A composite is any material made of more than one component. There are a lot of composites around you. Concrete is a composite. It's made of cement, gravel, and sand, and often has steel rods inside to reinforce it.
Polymer composites are composites made from polymers, or from polymers along with other kinds of materials.
Fiber-reinforced composites
These are materials in which a fiber made of one material is embedded in another material.
Example: Mackintosh.
Modern composites are usually made of two components, a fiber and matrix. The fiber is most often glass, but sometimes Kevlar, carbon fiber, or polyethylene. The matrix is usually a thermoset like an epoxy resin, polydicyclopentadiene, or a polyimide.

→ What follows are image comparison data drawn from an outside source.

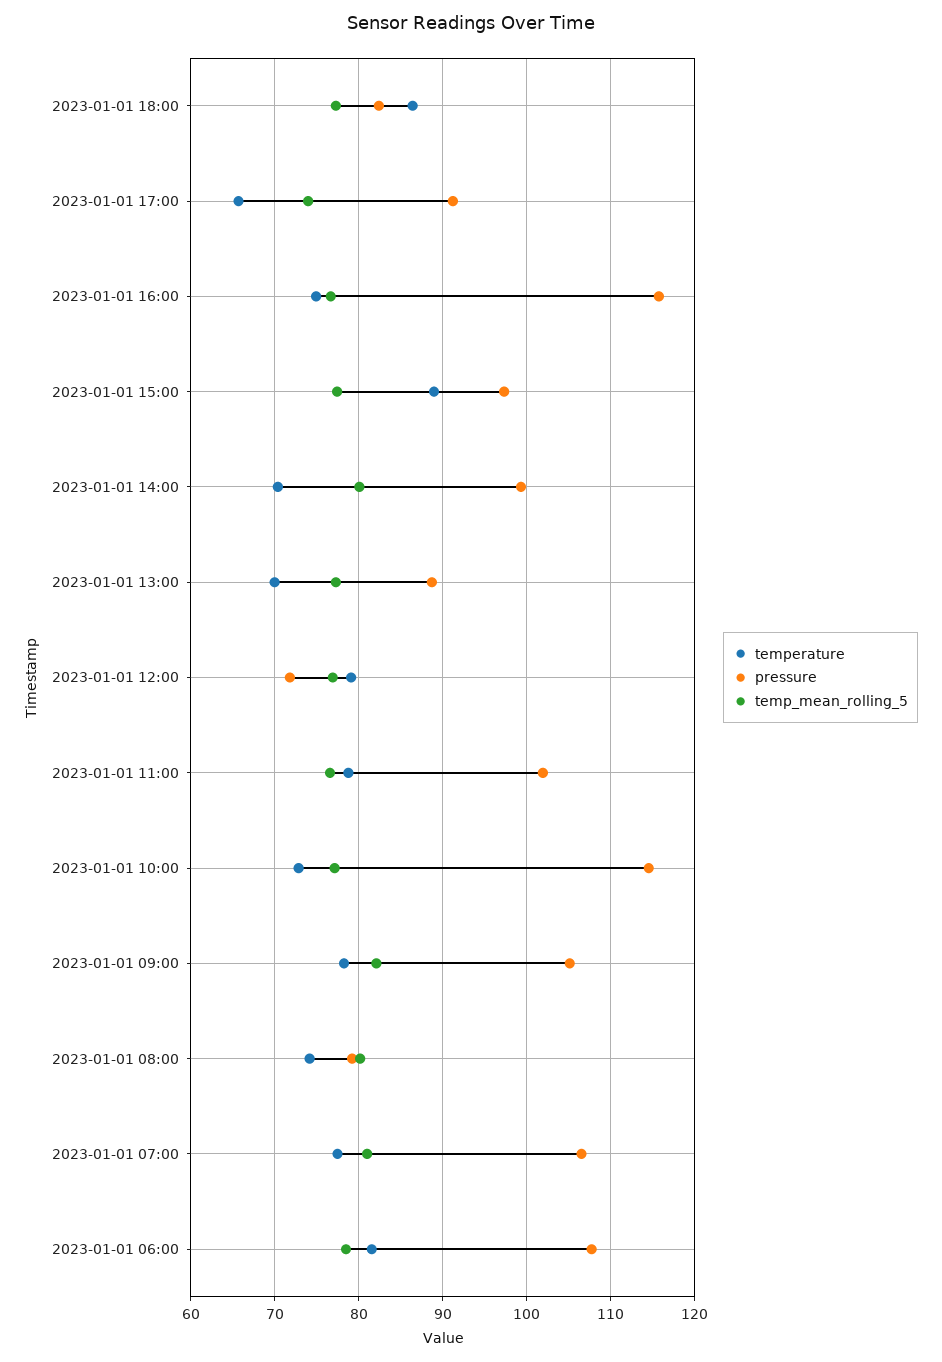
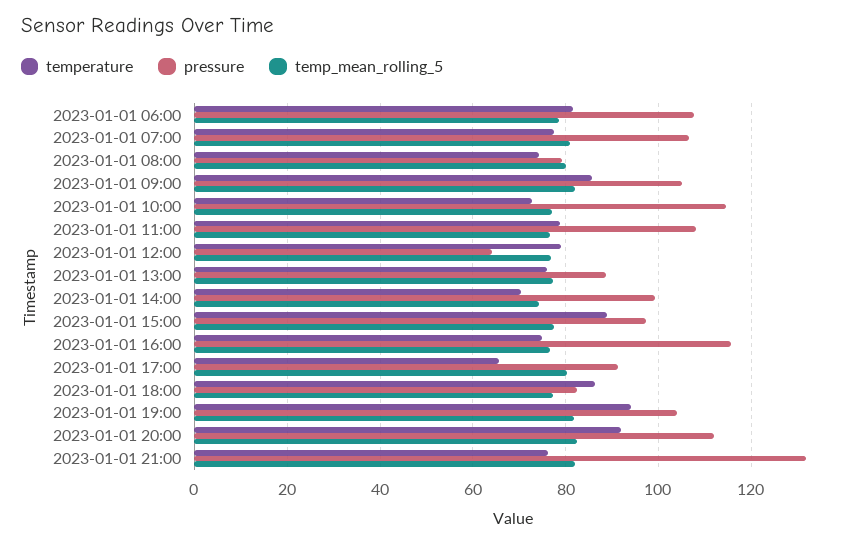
temp_mean_rolling_5, 2023-01-01 17:00: 74 -> 80
temp_mean_rolling_5, 2023-01-01 14:00: 80 -> 74
temperature, 2023-01-01 13:00: 70 -> 76
pressure, 2023-01-01 12:00: 72 -> 64
pressure, 2023-01-01 11:00: 102 -> 108
temperature, 2023-01-01 09:00: 78 -> 86
temperature, 2023-01-01 19:00: none -> 94
pressure, 2023-01-01 19:00: none -> 104
temp_mean_rolling_5, 2023-01-01 19:00: none -> 82
temperature, 2023-01-01 20:00: none -> 92
pressure, 2023-01-01 20:00: none -> 112
temp_mean_rolling_5, 2023-01-01 20:00: none -> 82
temperature, 2023-01-01 21:00: none -> 76
pressure, 2023-01-01 21:00: none -> 132
temp_mean_rolling_5, 2023-01-01 21:00: none -> 82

The fiber is embedded in the matrix in order to make the matrix stronger. Fiber-reinforced composites are strong and light. They're often stronger than steel, but weigh much less. This means that composites can be used to make automobiles lighter, and thus much more fuel efficient. This means they pollute less, too.
Fibers
A common fiber-reinforced composite is FiberglasTM. Its matrix is made by reacting a polyester with carbon-carbon double bonds in its backbone, and styrene.
The styrene and the double bonds in the polyester react by free radical vinyl polymerization to form a crosslinked resin. The glass fibers are trapped inside, where they act as a reinforcement.
Matrix
Matrix holds the fibers together. A loose bundle of fibers wouldn't be of much use.
Though fibers are strong, they can be brittle. The matrix can absorb energy by deforming under stress. This is to say, the matrix adds toughness to the composite.
While fibers have good tensile strength (that is, they're strong when you pull on them), they usually have bad compressional strength. That is, they buckle when you squash them. The matrix gives compressional strength to the composite.
Measuring up fibers
Glass is the most popular fiber because it's really cheap. When glass is spun into really tiny fibers, it acts very different. Glass fibers are strong, and flexible.
Other fibers include Kevlar, carbon fiber, or Spectra.
Applications of fiberglass
Surfboards
Gliders, kit cars, sports cars, microcars, karts, bodyshells, boats,kayaks, flat roofs, lorries.
Minesweeper hulls
Pods, domes and architectural features where a light weight is necessary.
High end bicycles.
Storage tanks, piping, house building.